So we pared back on that sold out of that, made a substitution for a us treasury, uh, fund in there, very high quality, a little bit better yield, a lower duration, meaning it’s a little bit shorter maturity to keep stability within the fixed income part of the portfolio. On the equity side, we were rebalancing trying to turn tax losses into tax, uh, opportunities, you know, banking, some of those, but we were buying back into us equities, especially large cap. We added in a dividend appreciation fund. A lot of what happened in the first quarter, you saw some really high quality blue chip companies getting sold off and, you know, for various reasons, you know, liquidity reasons. And so we saw an opportunity to be able to buy good quality companies with growing dividends and high quality dividends at reasonable prices. We did a little bit of a shift from international into us, again, because of recovery.
Also looking at the, uh, the strength of the dollar dollar, probably gonna weaken a little bit and, you know, again, a little bit better opportunities, um, in the U S there, one of the things about dividends and dividend growth is if you’re going to see more volatility, those dividends are allowing you to get paid while you wait for the market to recover. Uh, so you know, the whole idea of, you know, adding some stability, uh, you know, into that side of the portfolio, we maintained our credit exposure on the fixed income meaning we kept our, uh, corporate bond market, uh, funds. We kept our municipal bond market funds. Uh, we kept our real estate, which has some great yield, uh, and that’s a global focus, uh, you know, foreign bonds, which are hedged back to U S dollar. Uh, we maintained, you know, some really solid opportunities there as well.
And know the whole idea is really trying to make sure that we have an appropriate mix of assets throughout the whole, uh, you know, sequence of, uh, of the investment process. If you could turn to the next slide, please. I think, you know, one of the things when we think about process, right, and you have to think about long term long-term can mean any number of things, right? Long-term Megan’s two kids or who are two and four are probably next, next minute or next day, right? Long-term for some of us, others are yours years or even decades. There’s always reasons to sell. There are always reasons to buy. There are always crises. There are always things that are going on. I started out in financial services and in 1988, and other than the, uh, you know, the crash of 87, I’ve been in, uh, you know, I’ve been experienced and have experienced, you know, uh, several recessions, um, tech crash, the crash of 80, uh, of, um, 92, uh, and, you know, just await, I’ve seen a lot.

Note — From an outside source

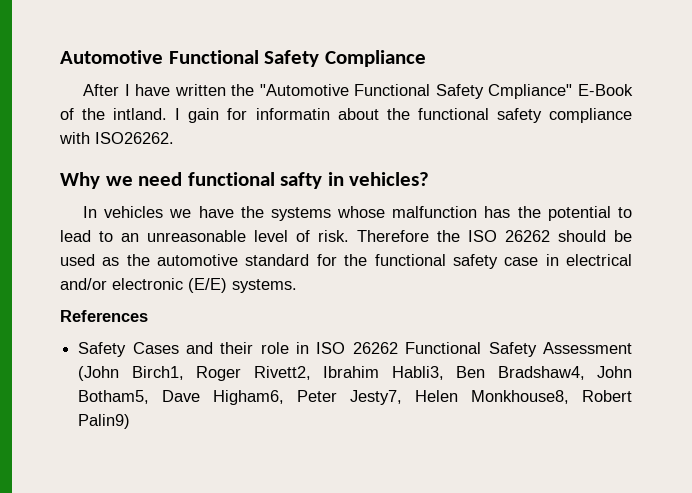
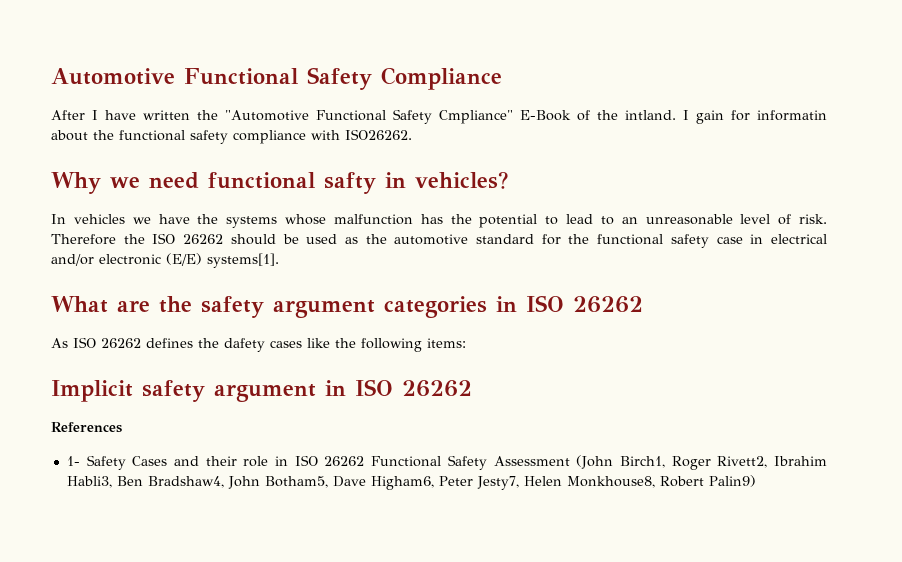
[232,279,297,293] systems. -> [207,253,279,268] [51,295,643,318] [51,337,466,352] [51,379,472,402] systems[1]. // What are the safety argument categories in ISO 26262 // As ISO 26262 defines the dafety cases like the following items: // Implicit safety argument in ISO 26262
(148, 316) none -> [66,456,80,466] 1-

And what we’ve learned from that in our investment committee is not so much that every crisis changes completely differently, but every crisis we can learn from it. Right? So this slide here tends to show, yeah, what’s happened in stocks and the vertical columns, those gray areas, those are recessions. And this chart goes from 1900 to the end of 2019 a little bit here in 2020. And you can see, we had, uh, you know, world war one, we had the great depression. We had the new deal volatility coming into world war two, 1970s. We had a bull market. Prior to that, you had stagflation, someone asked about, uh, you know, lower interest rates, high inflation. We had the tech crash, we had a financial crisis in 2008 throughout this kind of longterm perspective. There are many times in which to buy and to sell. And no one is saying that you should, again, try to time the market, but again, have that longterm perspective, be able to think about what it is you want to accomplish.

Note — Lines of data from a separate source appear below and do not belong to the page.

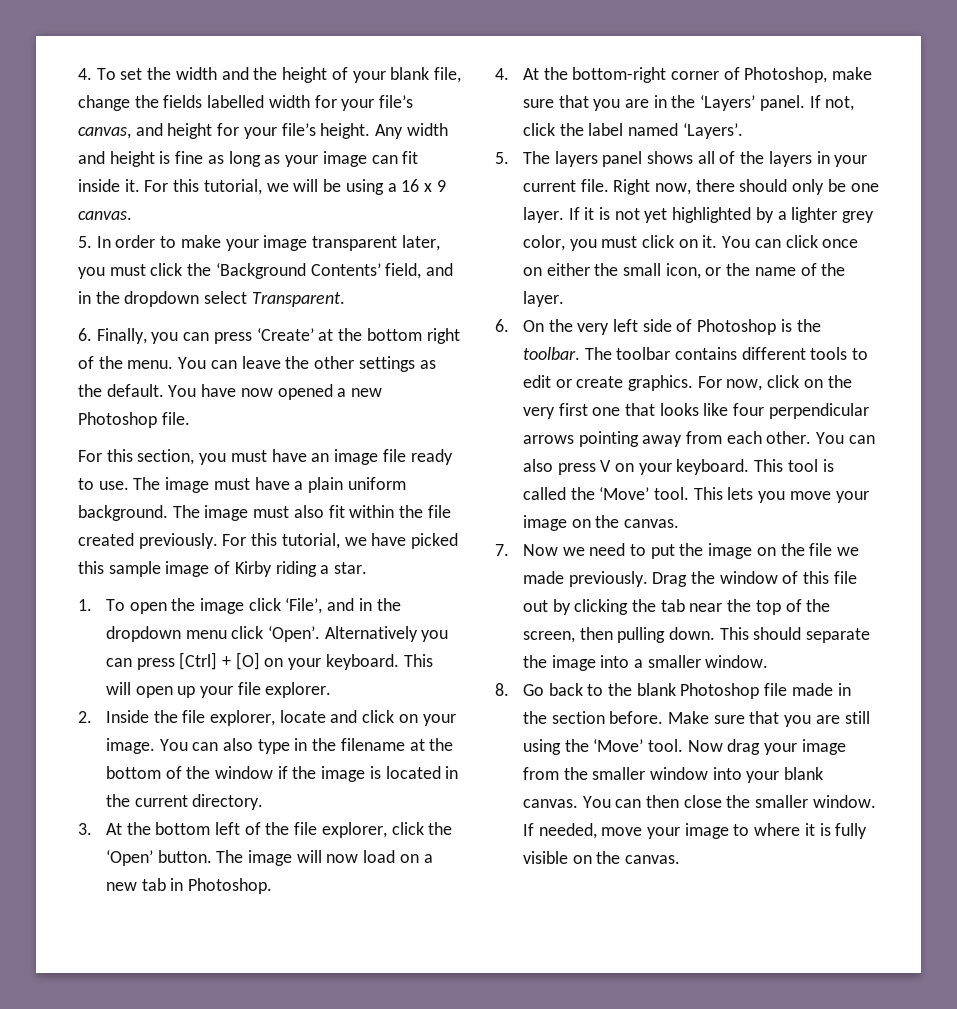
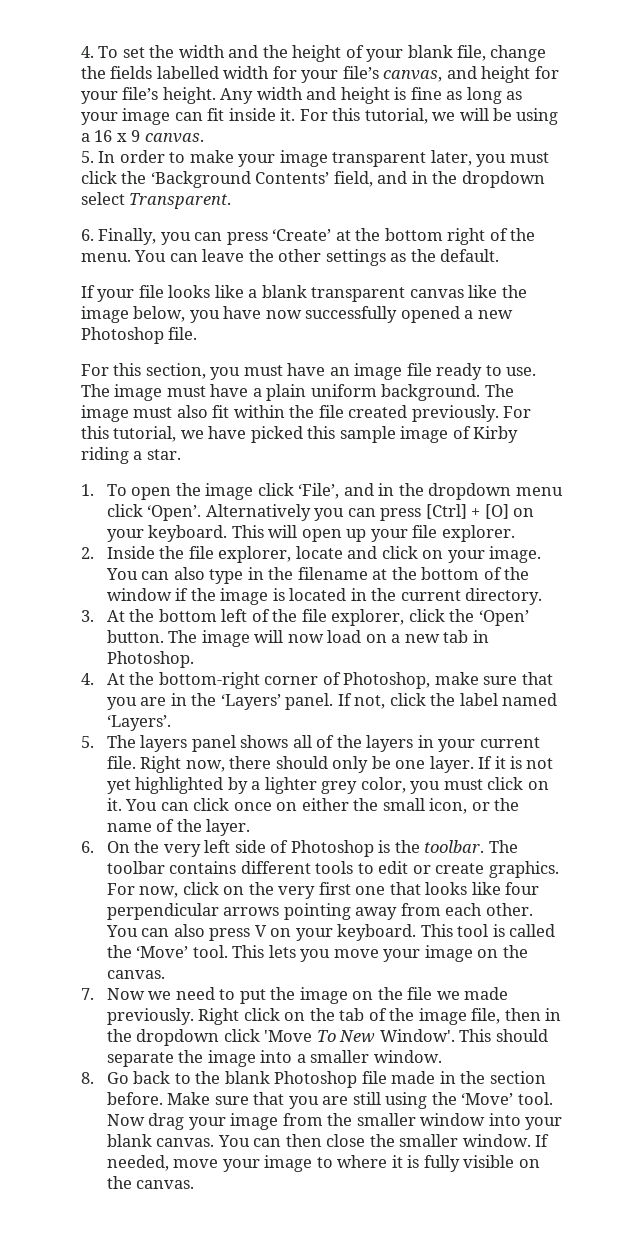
[168,385,197,397] You -> [81,285,527,302] [81,306,220,323] // If your file looks like a blank transparent canvas like the image below, you
(273, 392) none -> [305,306,398,323] successfully
[652,571,857,587] [522,599,831,615] [522,627,715,643] Drag the window of this file out by clicking the tab near the top of the screen, then pulling down. -> [198,1008,561,1025] [106,1029,455,1046] Right click on the tab of the image file, then in the dropdown click 'Move To New Window'.

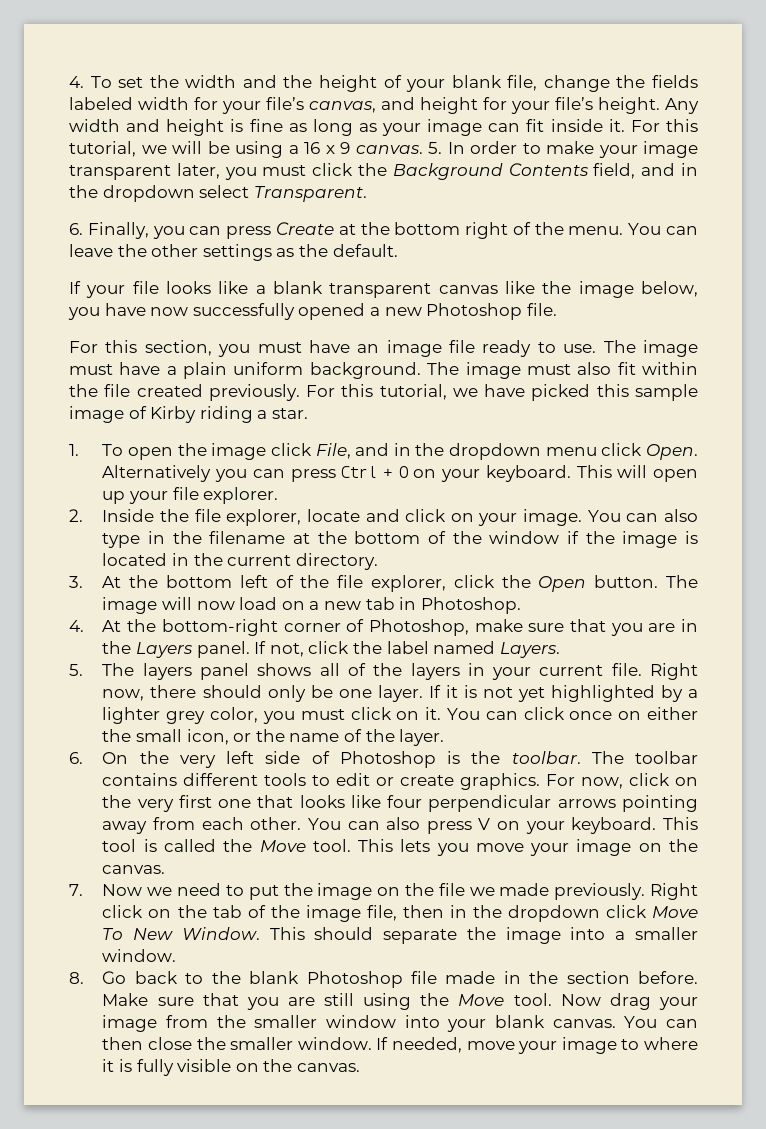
[156,66,219,79] labelled -> [69,97,133,110] labeled
(204, 138) // -> (423, 149) none
[150,171,330,188] ‘Background Contents’ -> [392,163,588,180] Background Contents
[272,229,332,241] ‘Create’ -> [275,222,334,235] Create
[298,483,340,499] ‘File’, -> [315,443,351,459] File,
[147,505,202,521] ‘Open’. -> [646,444,698,460] Open.
[425,504,509,519] [Ctrl] + [O] -> [341,466,408,478] Ctrl + O
[478,610,529,626] ‘Open’ -> [538,576,587,592] Open
[220,694,281,710] ‘Layers’ -> [136,642,193,658] Layers
[106,715,171,731] ‘Layers’. -> [499,642,560,658] Layers.
[136,946,189,958] ‘Move’ -> [259,840,306,852] Move
[264,1030,313,1042] 'Move -> [652,906,698,918] Move
[379,1029,455,1042] Window'. -> [181,927,260,940] Window.
[461,1093,514,1105] ‘Move’ -> [458,994,505,1006] Move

And we take, and we do take that into consideration as we kind of think about how we, how we approach our investment portfolio in our management of the portfolio, but diversification is really important. And if you could turn to the next slide, please, I think this will next piece will kind of illustrate that even a little bit further for you. So another question we had, uh, from, uh, one of, uh, one of you or were attending today is, you know, us equities have done so well, why should we be in anything else? You know, Tech’s done really well. In fact, text has done tremendously well in this market. What’s going to happen with international. Why should I be in anything different? Well, the reasoning is we don’t, nothing will perform best forever, right? Diversification matters because really you want to be able to smooth out returns.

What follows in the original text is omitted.